American Thoroughbred racehorse

Proud Birdie (1973–2003) was an American Thoroughbred racehorse best known for his upset win in the G1 Marlboro Cup Invitational Handicap. Bred in Florida, he was sired by 1967 Kentucky Derby winner Proud Clarion and out of the mare Bernie Bird, a daughter of the speedy Del Mar Derby winner, Bolero.

==Racing career==
Proud Birdie was purchased for $21,000 by A. Douglas Henderson's Marablue Farm of Reddick, Florida at the 1975 Ocala Breeders' Sales Company auction of two-year-olds in training. Raced by Marablue Farm, Proud Birdie was trained by Rosemary Lepera and then Hall of Fame inductee, James Maloney who said his greatest thrill in racing was Proud Bertie's win in the Marlboro Cup.
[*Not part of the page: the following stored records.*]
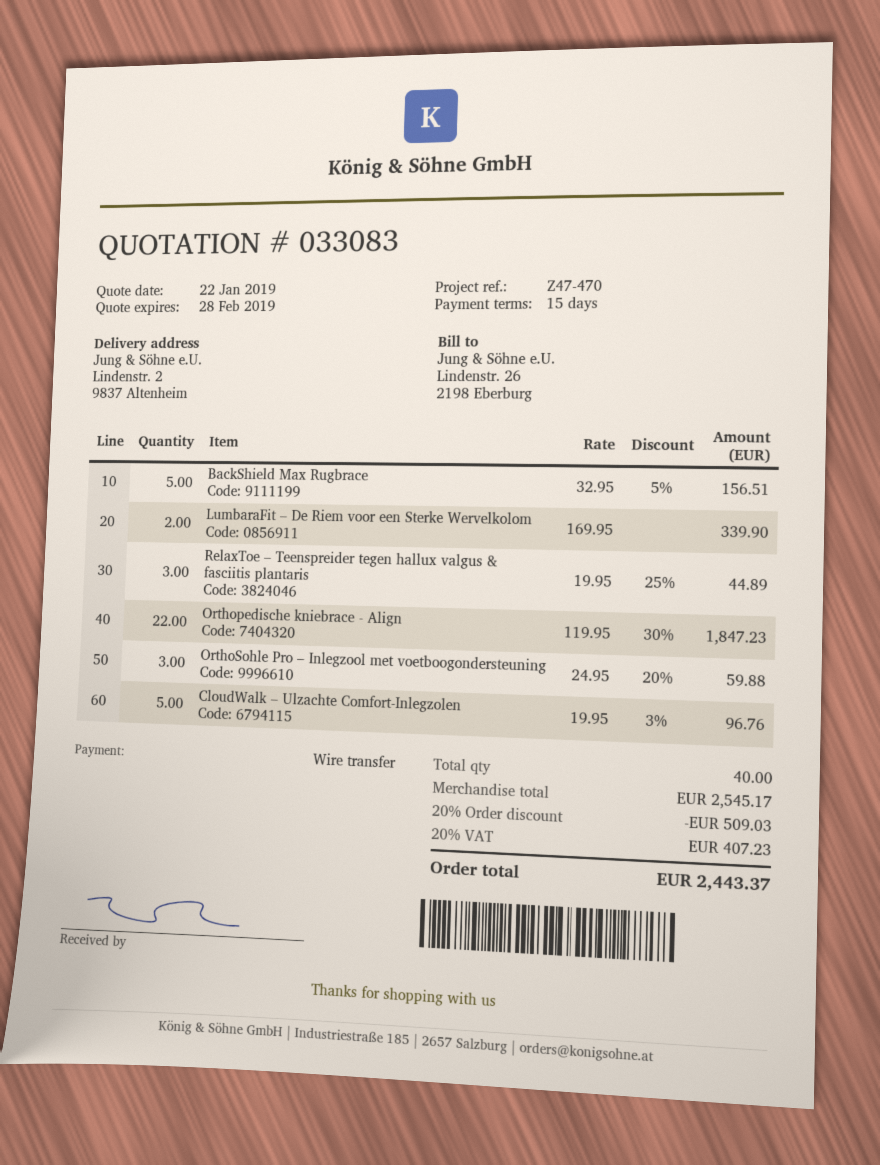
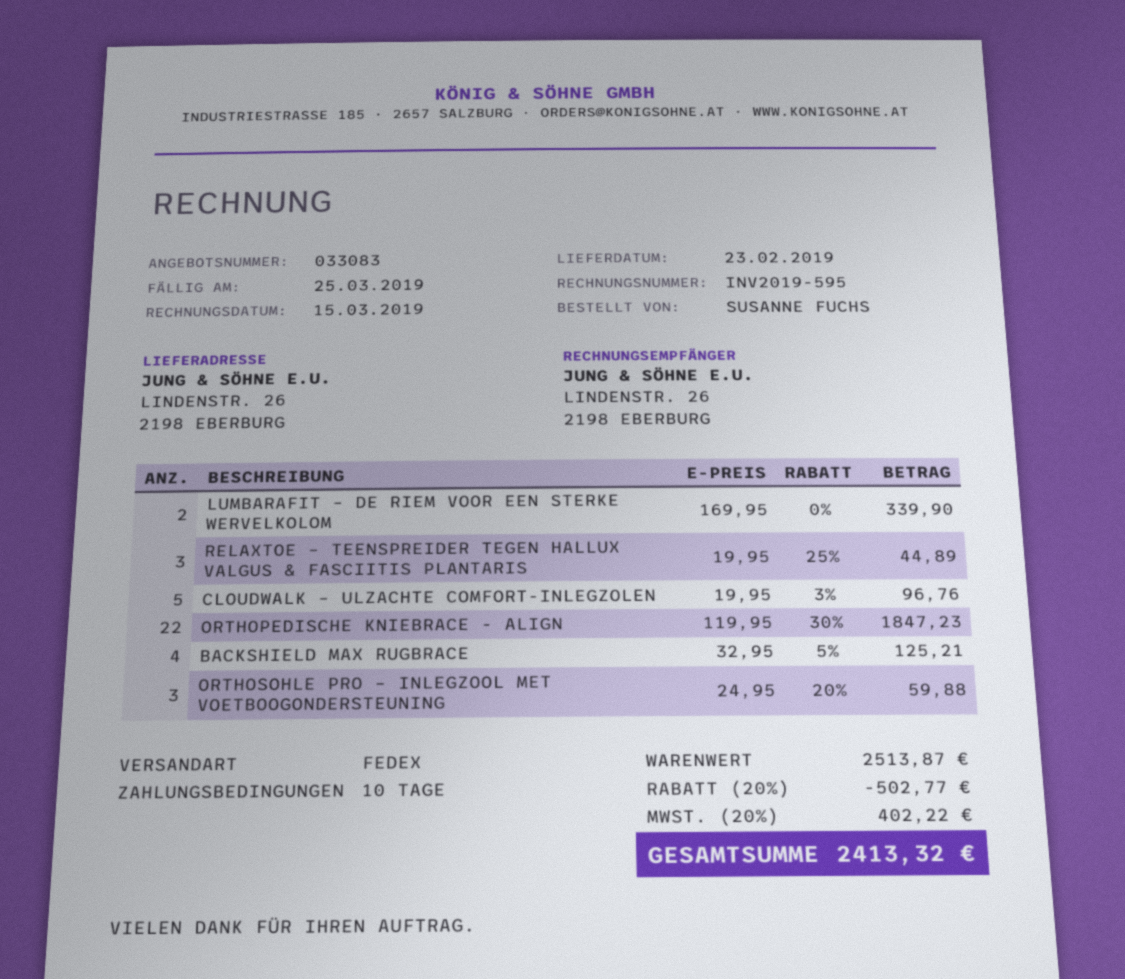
payment terms: 15 days -> 10 days
ship to: Lindenstr. 2, 9837 Altenheim -> LINDENSTR. 26, 2198 EBERBURG
BackShield Max Rugbrace: 5 x 32.95 - 5% = 156.51 -> 4 x 32.95 - 5% = 125.21
subtotal: 2545.17 -> 2513.87
discount: 20% = 509.03 -> 20% = 502.77
tax: 20% = 407.23 -> 20% = 402.22
total: 2443.37 -> 2413.32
He raced from age two through five and retired having won nine of his thirty-five starts with earnings of $324,842.

==Stallion career==
Proud Birdie stood his entire stallion career at Marablue Farm where he sired thirty-three stakes winners including multiple stakes winner, Birdonthewire.

Pensioned in 1998, Proud Birdie was euthanized on May 2, 2003, at age thirty due to complications from the infirmities of old age.